Permasalahan pendidikan moral selanjutnya adalah lemahnya unsur conditioning (pembiasaan). Pendidikan moral berupaya untuk menanamkan dan membentuk perkembangan moral peserta didik sampai mencapai kesempurnaan. Dalam proses tersebut dibutuhkan pembiasaan (conditioning) terhadap perilaku moral yang diajarkan dengan memberikan hadiah, pujian, dan penghargaan untuk perilaku moral yang baik dan memberikan hukuman untuk perilaku moral yang tidak baik.
Upaya pembiasaan perilaku moral di sekolah kurang mendapatkan perhatian yang maksimal. Contohnya seperti dalam hal kejujuran, Â guru jika menemui peserta didik berbohong dalam suatu hal hanya dianggap sebagai hal yang wajar dan tidak diberi hukuman yang keras agar anak tidak terbiasa melakukan perilaku dusta (berbohong). Dari hal ini anak akan menangkap bahwa perilaku berbohong tidak memberikan dampak yang sangat merugikan bagi dirinya, sehingga perhatian anak terhadap pembiasaan berperilaku jujur terabaikan.

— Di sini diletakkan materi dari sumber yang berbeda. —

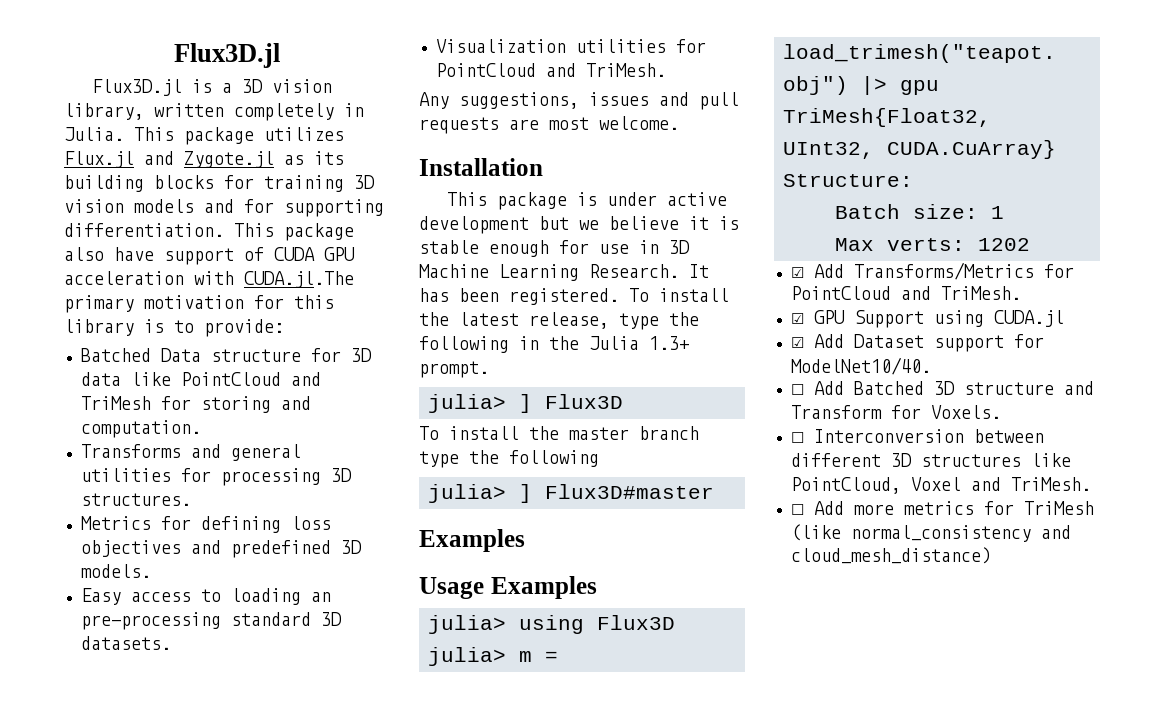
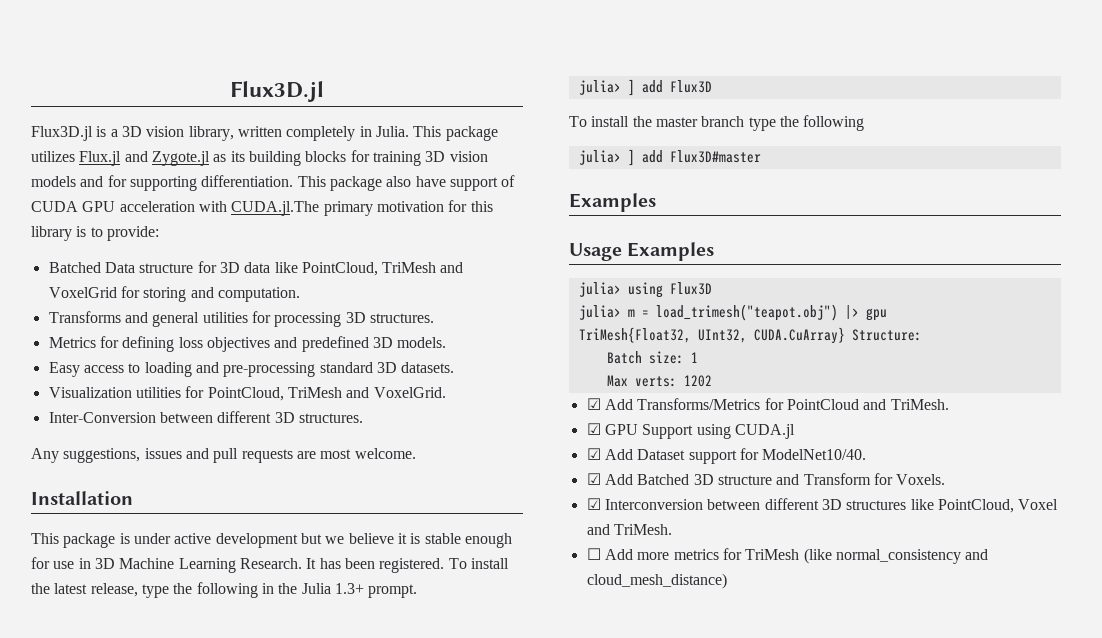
[180,372,321,386] [80,396,151,410] PointCloud and TriMesh -> [301,262,464,276] [48,287,117,298] PointCloud, TriMesh and VoxelGrid
[310,592,331,602] an -> [195,362,219,373] and
[435,63,666,77] PointCloud and TriMesh. -> [207,387,446,401] [48,411,363,423] PointCloud, TriMesh and VoxelGrid. // Inter-Conversion between different 3D structures.
(532, 403) none -> [641,80,663,93] add
(532, 493) none -> [641,150,663,163] add
[790,384,804,395] ☐ -> [586,473,601,485] ☑
[790,432,804,443] ☐ -> [586,498,601,510] ☑

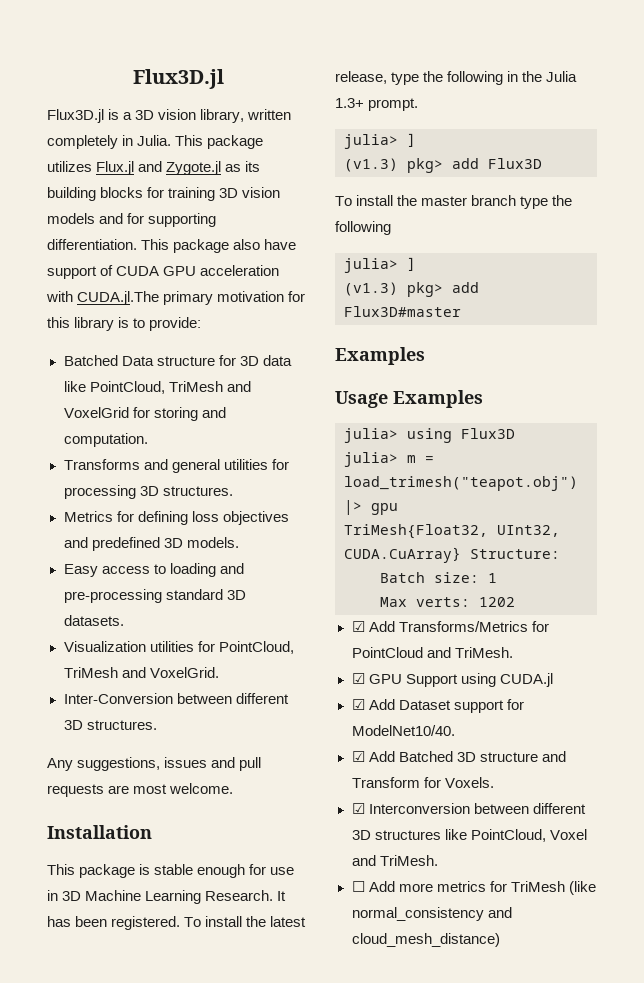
[133,533,421,548] under active development but we believe it is -> (151, 869) none
(635, 87) none -> [344,158,443,173] // (v1.3) pkg>
(635, 157) none -> [344,282,443,297] // (v1.3) pkg>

Usaha yang dapat dilakukan untuk menanggulangi masalah-maslah di atas dengan membentuk perilaku moral sejak dini dimulai dari lingkungan keluarga, karena keluarga merupakan lingkungan pertama yang dikenal oleh seorang anak. Sedangkan untuk di sekolah, seharusnya guru atau pihak sekolah membuat peraturan yang lebih ketat lagi sesuai dengan nilai-nilai moral yang benar agar peserta didik menjadi lebih disiplin.Â
(3) Unsur modeling dalam pendidikan moral yang lemah
Proses pembentukan moral anak kedalam tahap yang lebih tinggi atau mencapai kata sempurna, salah satunya diperoleh melalui peniruan terhadap figure yang diidolakan hal ini berarti segala tindakan (perilakuk moral) yang dilakyukan oleh guru akan ditiru oleh murid yang mengidolakannya. Akibatnya jika guru mampu menampilkan perilaku moral yang baik, maka peserta didik akan cenderung menirukan perilaku yang baik tersebut. Namun dalam hal modeling ini, peserta didik mempunyai beragam tokoh idola mulai dari orang tua, tokoh masyarakat, terutama kalangan selebritis. Semakin tinggi tingkat pengidolaan seorang peserta didik terhadap tokoh udolanya, semakin tinggi pula peniruan tingkah laku dari tokoh idola tersebut.
Seorang guru yang memberikan pelajaran setiap hari di kelas jarang dijadikan idola oleh peserta didik, padahal sosok gurulah yang memberikan contoh perilaku yang baik kepada peserta didik. Hal ini berakibat proses penanaman perilakuk moral yang baik dengan cara modeling  yang dilakukan di sekolah dikalahkan oleh proses modeling dari tokoh lain yang belum tentu perilaku moralnya baik. Sehingga banyak perilaku moral yang tidak diharapkan dilakukan oleh peserta didik. Dapat disimpulkan bahwa proses modeling ini kurang membantu terhadap proses perkembangan moral peserta didik.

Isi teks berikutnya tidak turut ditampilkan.